Legal Law
Why the excuse ‘I’m not smart enough for the ASVAB’ is just an excuse

Why the excuse ‘I’m not smart enough for the ASVAB’ is just an excuse

As an ASVAB tutor, I have heard many excuses as to why students are not doing well on the Armed Forces Vocational Aptitude Battery or just the ASVAB exam. The list of excuses goes from everything to “I’m too lazy to study” or “I forgot everything I learned in high school” and while they may be true, they can also be rectified. However, here is an excuse that I heard recently.

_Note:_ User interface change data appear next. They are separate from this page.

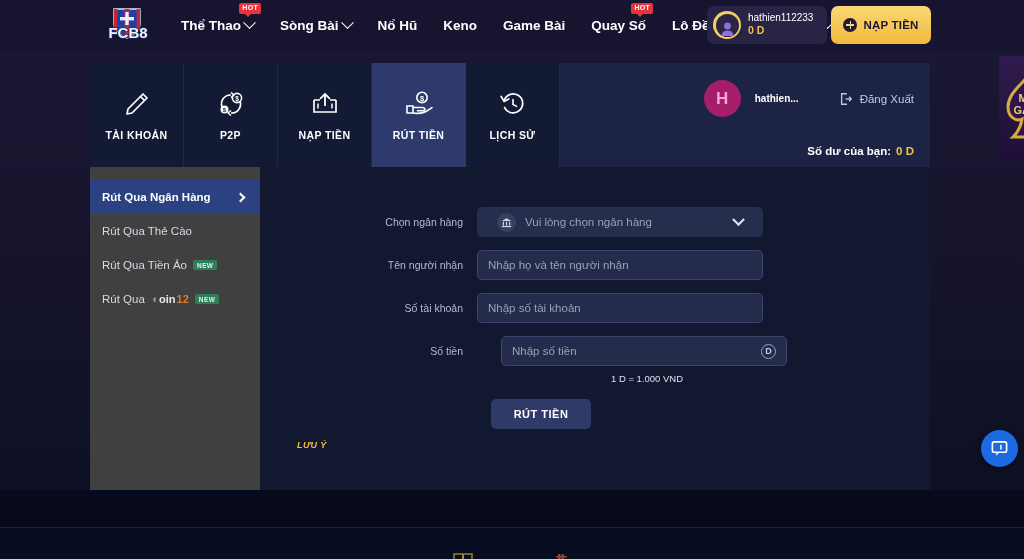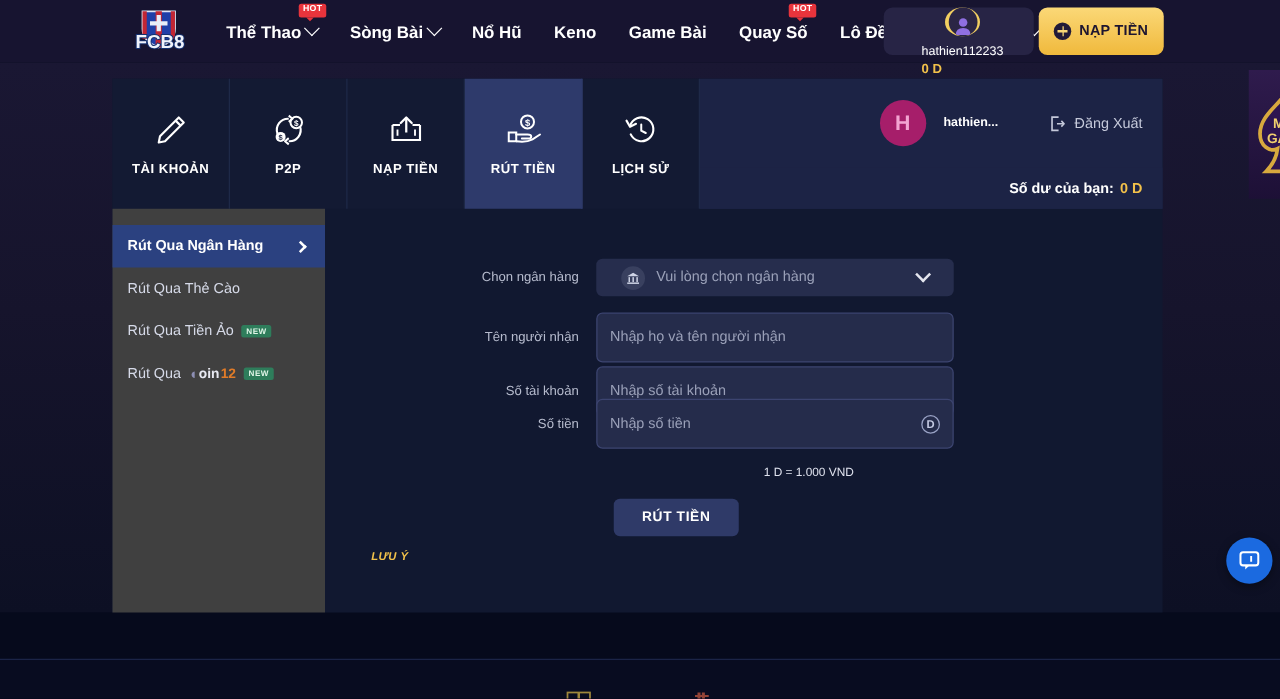"hathien112233" .userchip { flex-direction: column -> none }
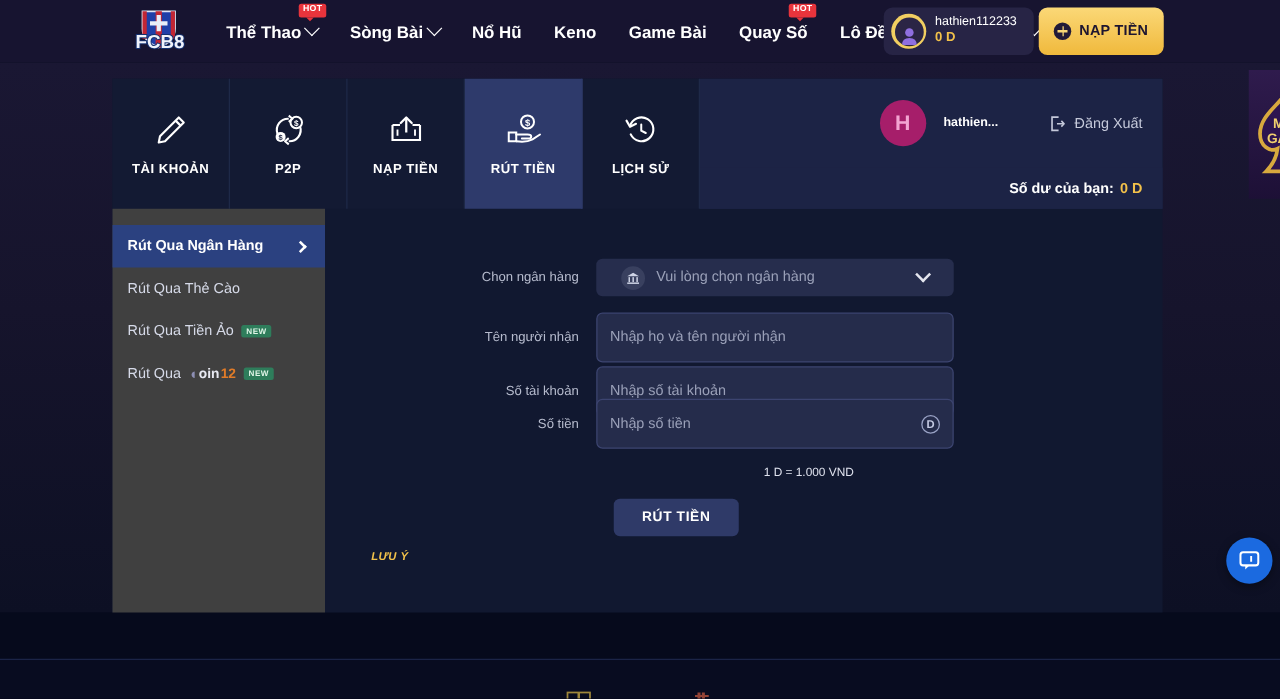"Nhập họ và tên người" .txt-field { height: 40px -> 30px }
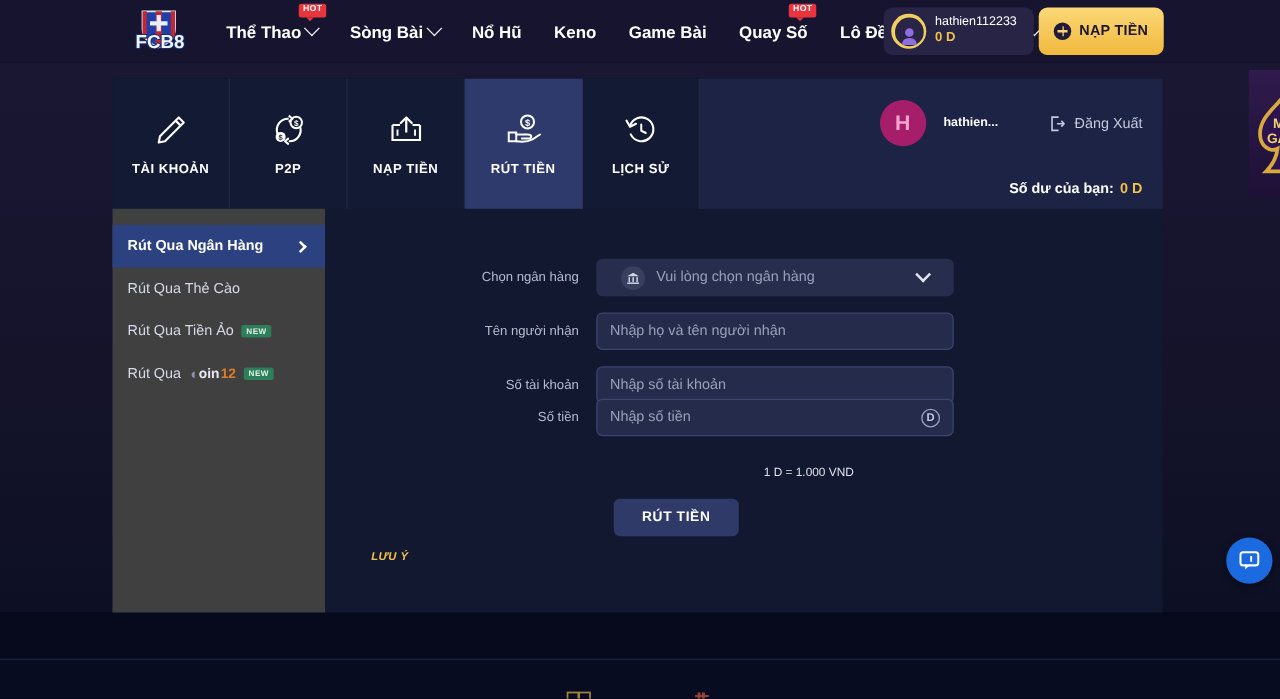"Số tiền" div.frow { gap: none -> 24px; top: 152px -> 169px }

I’m not smart enough to take the ASVAB

This is absolutely NOT true. The ASVAB is an exam offered annually to 14,000 potential candidates. Given the wide range of backgrounds and education, ASVAB is not designed to test it on the level of something astronomical like nuclear physics.

This is a test designed to test you on high school standards for math, science, reading, verbal proficiency, and more. And since the level of education varies with each high school across the country, this exam is designed to assess averages

I have worked with many potential candidates on their test-taking strategy and ability. Some of them may not be the brightest, but that’s not what the military is after. These students were motivated and worked hard. They applied the ‘average’ brain to this ‘average’ test and managed to score good enough to qualify for the chosen jobs, fees and MOS.

So why are you different? If this is something you really want to do, then do it and put your mind to it. If you study and prepare properly, YOU WILL GET a qualifying score.

Make sure you have an adequate and consistent study schedule, with plenty of time to study. Divide the desired topics into subtopics and focus on one concept per day. As you study each topic, be sure to take notes and practice problems to ensure you have a means of review in the future.

If you find that studying on your own is not enough, GET A TUTOR. Don’t let a lack of knowledge get in the way of your future. Find someone who is qualified to help you with the individual topics and ask them to teach you the information to the point where you feel confident in solving the practice problems on your own.

If you work very hard using the above methods, you will find that your practice scores go up and up. And remember, you don’t have to score 100% to qualify. An AFQT of 50 is sufficient for most branches of the U.S. Armed Forces.